I've also seen "deconstructed" used on "Chopped" to mean taking a part of a dish and removing it.  They had a bread with a potato center, and the "chef" "deconstructed" it and used the potato.


----------



## tylerm713

gobblygook said:


> I've also seen "deconstructed" used on "Chopped" to mean taking a part of a dish and removing it. They had a bread with a potato center, and the "chef" "deconstructed" it and used the potato.


Chopped can be quite amusing. Some of the things they think of (and don't think of) surprise me at times.


----------



## kyheirloomer

So, here's a question for y'all.

"Deconstruction" is one of those terms that is used so incorrectly, so often, that most people think the wrong interpretation is the true gelt.
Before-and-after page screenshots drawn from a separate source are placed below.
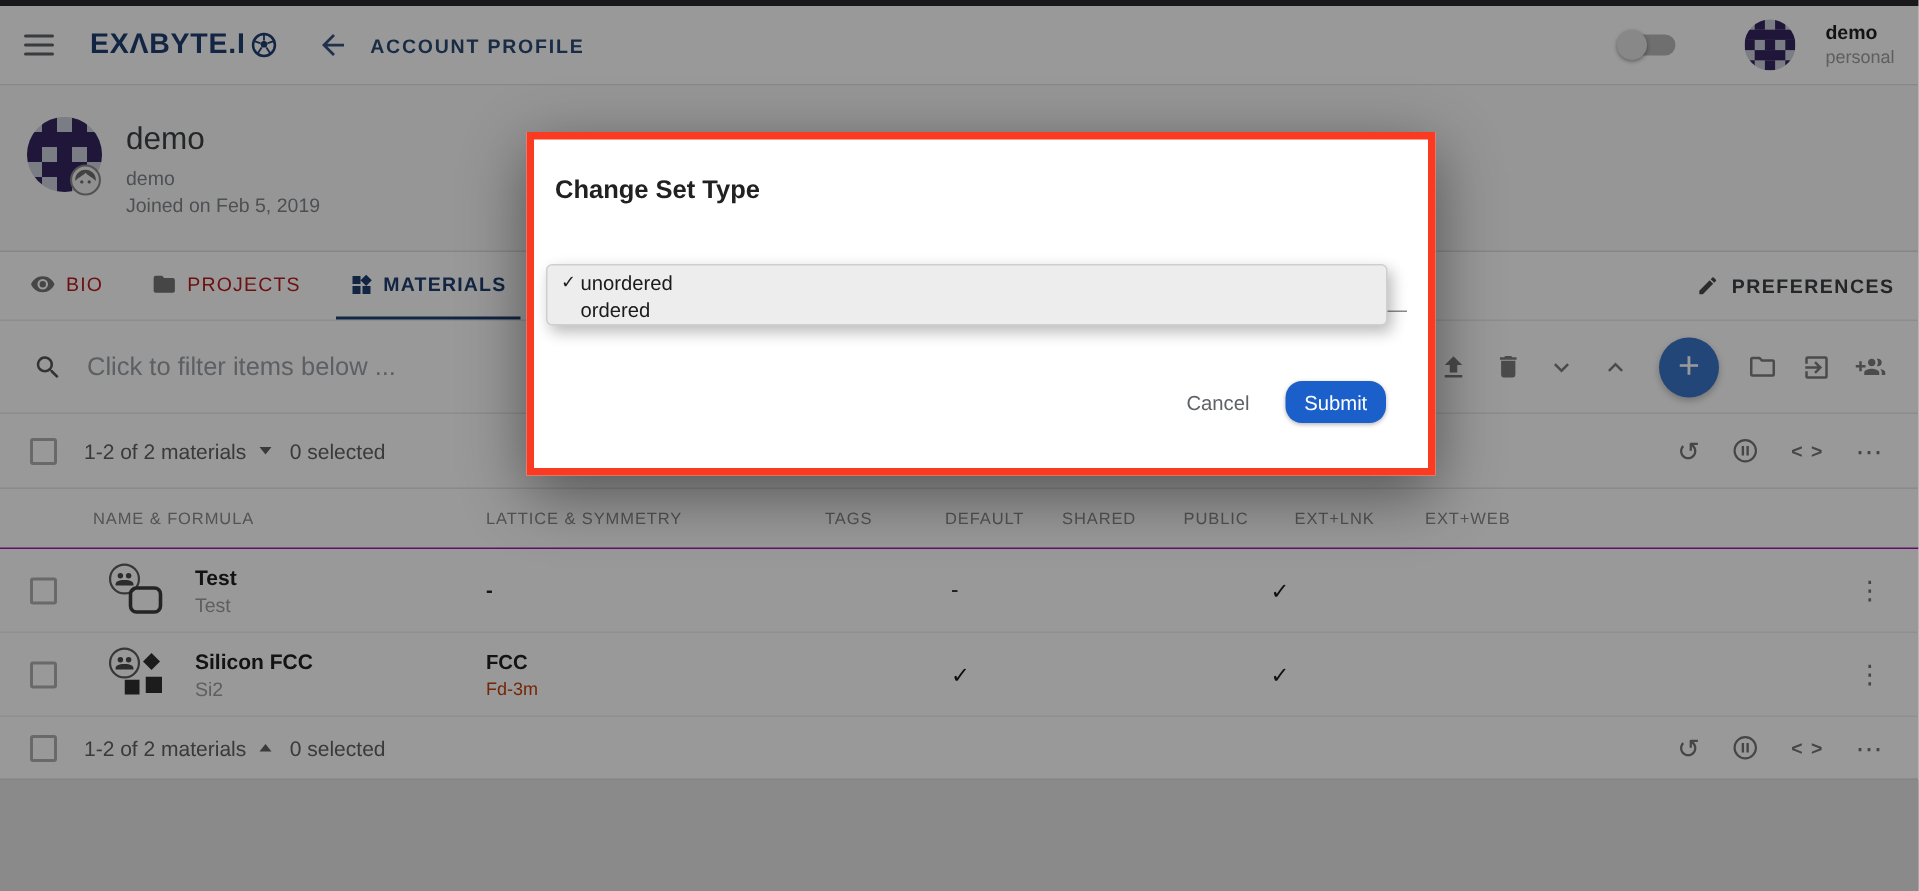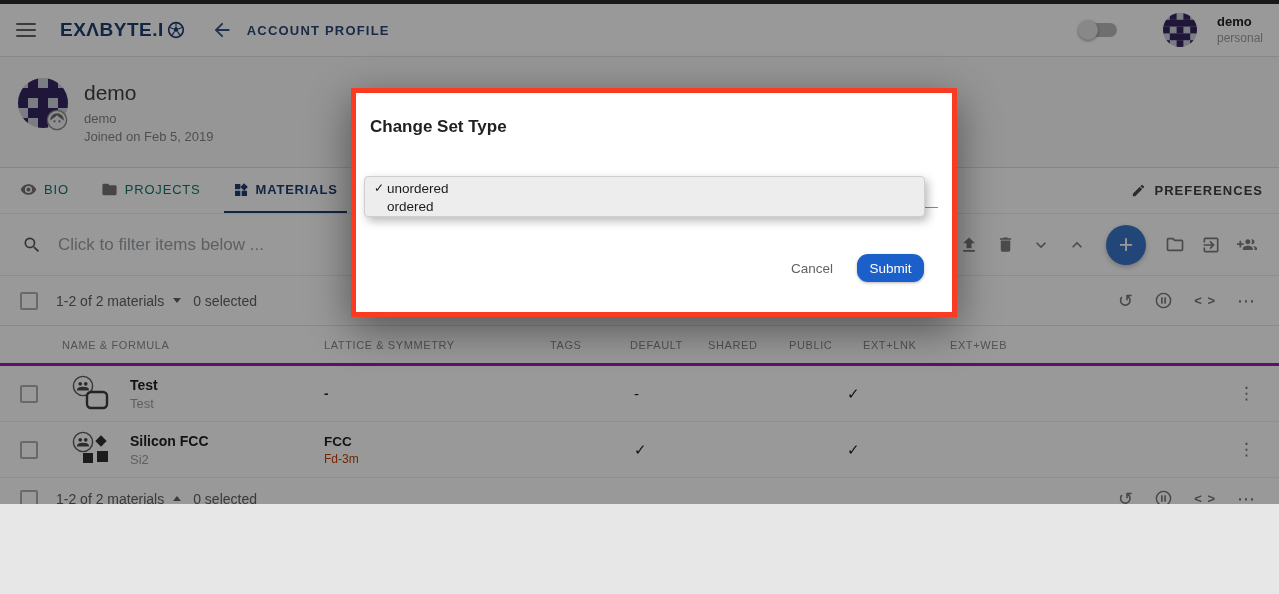--- a/index.html
+++ b/index.html
@@ -2,21 +2,21 @@
 <html style="--brand-navy: #1f3f70; --accent-blue: #3a76c9; --submit-blue: #1b60ca; --modal-border-red: #fb3a22; --topstrip: #2a2a2e;"><head>
 <meta charset="utf-8">
 <style>
   :root{
     --brand-navy:#1f3f70; --accent-blue:#3a76c9; --submit-blue:#1b60ca;
     --modal-border-red:#fb3a22; --topstrip:#2a2a2e;
   }
   *{box-sizing:border-box;margin:0;padding:0}
   html,body{width:1279px;height:594px;overflow:hidden}
   body{font-family:"Liberation Sans",sans-serif;background:#e7e7e7;position:relative}
-  .screen{position:relative;width:1279px;height:504px;overflow:hidden}
+  .screen{position:relative;width:1279px;height:594px;overflow:hidden}
 
   .topstrip{height:4px;background:var(--topstrip)}
   .topbar{height:53px;background:#fff;border-bottom:1px solid #e3e3e3;display:flex;align-items:center;padding:0 16px}
   .hamburger{width:20px;cursor:pointer}
   .hamburger div{height:2px;background:#5f6368;margin:4px 0;border-radius:1px}
   .logo{margin-left:24px;display:flex;align-items:center;gap:3px;font-size:19px;font-weight:bold;letter-spacing:.5px;color:var(--brand-navy)}
   .backbtn{margin-left:26px;display:flex;align-items:center}
   .tb-title{margin-left:14px;font-size:13px;font-weight:700;letter-spacing:1.2px;color:#2c4a74}
   .tb-right{margin-left:auto;display:flex;align-items:center;gap:20px}
   .toggle{position:relative;width:36px;height:14px;background:#b9b9b9;border-radius:7px;margin-right:26px}
@@ -28,21 +28,21 @@
 
   .profile{height:111px;background:#fbfbfb;border-bottom:1px solid #e0e0e0;position:relative}
   .avatar-lg{position:absolute;left:18px;top:21px;width:50px;height:50px;border-radius:50%;overflow:hidden;background:#cdd0da}
   .face-badge{position:absolute;left:46px;top:52px;width:22px;height:22px;border-radius:50%}
   .profile-text{position:absolute;left:84px;top:24px}
   .profile-name{font-size:21px;font-weight:500;color:#3d4043}
   .profile-sub{font-size:13px;color:#80868b;margin-top:6px}
   .profile-joined{font-size:13px;color:#80868b;margin-top:3px}
 
   .tabs{height:46px;background:#fff;border-bottom:1px solid #ebebeb;display:flex;align-items:stretch;padding-left:11px}
-  .tab{display:flex;align-items:center;gap:7px;padding:0 9px;margin-right:14px;font-size:13px;letter-spacing:.8px;color:#0f766e;font-weight:500;cursor:pointer;border-bottom:2px solid transparent}
+  .tab{display:flex;align-items:center;gap:7px;padding:0 9px;margin-right:14px;font-size:13px;letter-spacing:.8px;color:#b91c1c;font-weight:500;cursor:pointer;border-bottom:2px solid transparent}
   .tab.active{color:var(--brand-navy);font-weight:700;border-bottom-color:var(--brand-navy)}
   .preferences{margin-left:auto;margin-right:16px;display:flex;align-items:center;gap:8px;font-size:13px;font-weight:600;letter-spacing:1px;color:#3c4043;cursor:pointer}
 
   .filterbar{height:62px;background:#fff;border-bottom:1px solid #eaeaea;display:flex;align-items:center;padding:0 22px;gap:16px}
   .filterbar input{flex:1;border:none;outline:none;font-size:17px;color:#333;background:transparent;font-family:"Liberation Sans",sans-serif}
   .filterbar input::placeholder{color:#9aa0a6}
   .toolbar{display:flex;align-items:center;gap:16px;color:#7d7d7d}
   .tbicon{width:20px;height:20px;display:flex;align-items:center;justify-content:center;cursor:pointer}
   .fab{width:40px;height:40px;border-radius:50%;background:var(--accent-blue);color:#fff;font-size:25px;font-weight:400;display:flex;align-items:center;justify-content:center;margin:0 3px;cursor:pointer;box-shadow:0 2px 5px rgba(0,0,0,.25)}
 
@@ -51,21 +51,21 @@
   .checkbox{width:18px;height:18px;border:2px solid #b0b0b0;border-radius:2px;background:transparent;cursor:pointer;flex:none}
   .sel-group{display:flex;align-items:center;gap:9px;margin-left:18px;cursor:pointer}
   .caret-down{width:0;height:0;border-left:4px solid transparent;border-right:4px solid transparent;border-top:5px solid #616161}
   .caret-up{width:0;height:0;border-left:4px solid transparent;border-right:4px solid transparent;border-bottom:5px solid #616161}
   .sel-count{margin-left:12px}
   .sel-icons{margin-left:auto;display:flex;align-items:center;gap:21px;color:#757575}
   .sel-icons .glyph{font-size:18px;cursor:pointer;line-height:1}
   .sel-icons .codeic{font-size:13px;font-weight:700;letter-spacing:1px;cursor:pointer}
 
   .grid{display:grid;grid-template-columns:56px 268px 226px 80px 78px 81px 74px 87px 90px 1fr;align-items:center;background:#fff}
-  .thead{height:40px;border-bottom:3px solid #a21caf;font-size:11px;color:#8a8a8a;letter-spacing:.6px}
+  .thead{height:40px;border-bottom:1px solid #a21caf;font-size:11px;color:#8a8a8a;letter-spacing:.6px}
   .thead .c1{padding-left:6px}
   .trow{height:56px;border-bottom:1px solid #efefef}
   .trow .checkbox{margin-left:20px}
   .namecell{display:flex;align-items:center;gap:18px;padding-left:16px}
   .thumb{width:40px;height:38px;position:relative;flex:none}
   .row-name{font-size:14px;font-weight:700;color:#212121}
   .row-sub{font-size:13px;color:#9e9e9e;margin-top:3px}
   .lat-main{font-size:13.5px;font-weight:700;color:#212121}
   .lat-sub{font-size:12px;color:#c2410c;margin-top:3px}
   .cellmark{font-size:15px;color:#1b1b1b;padding-left:4px}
We have seen, for instance, how for some folks, even professionals, rearranging the components on a plate is deconstruction, and leaving out ingredients is deconstruction, and even using mise en place as a synonum.

So, here's the question: At what point does a term become used in it's incorrect form so often that it becomes the right form?

I would guess, from observation, that dividing a dish into its' component parts and physically separating them on a plate is the most often misuse of the term. So, has that now become the correct usage?


----------



## tylerm713

KYHeirloomer said:


> I would guess, from observation, that dividing a dish into its' component parts and physically separating them on a plate is the most often misuse of the term. So, has that now become the correct usage?


No. I still don't think it's the correct usage. Simply preparing individual components would be unassembled, not deconstructed. At least in my mind. Then again, maybe I'm wrong too.


----------



## chrisbelgium

A key element of deconstructed food is that it has to involve a generally wellknow dish/recipe otherwise it's just another dish or recipe.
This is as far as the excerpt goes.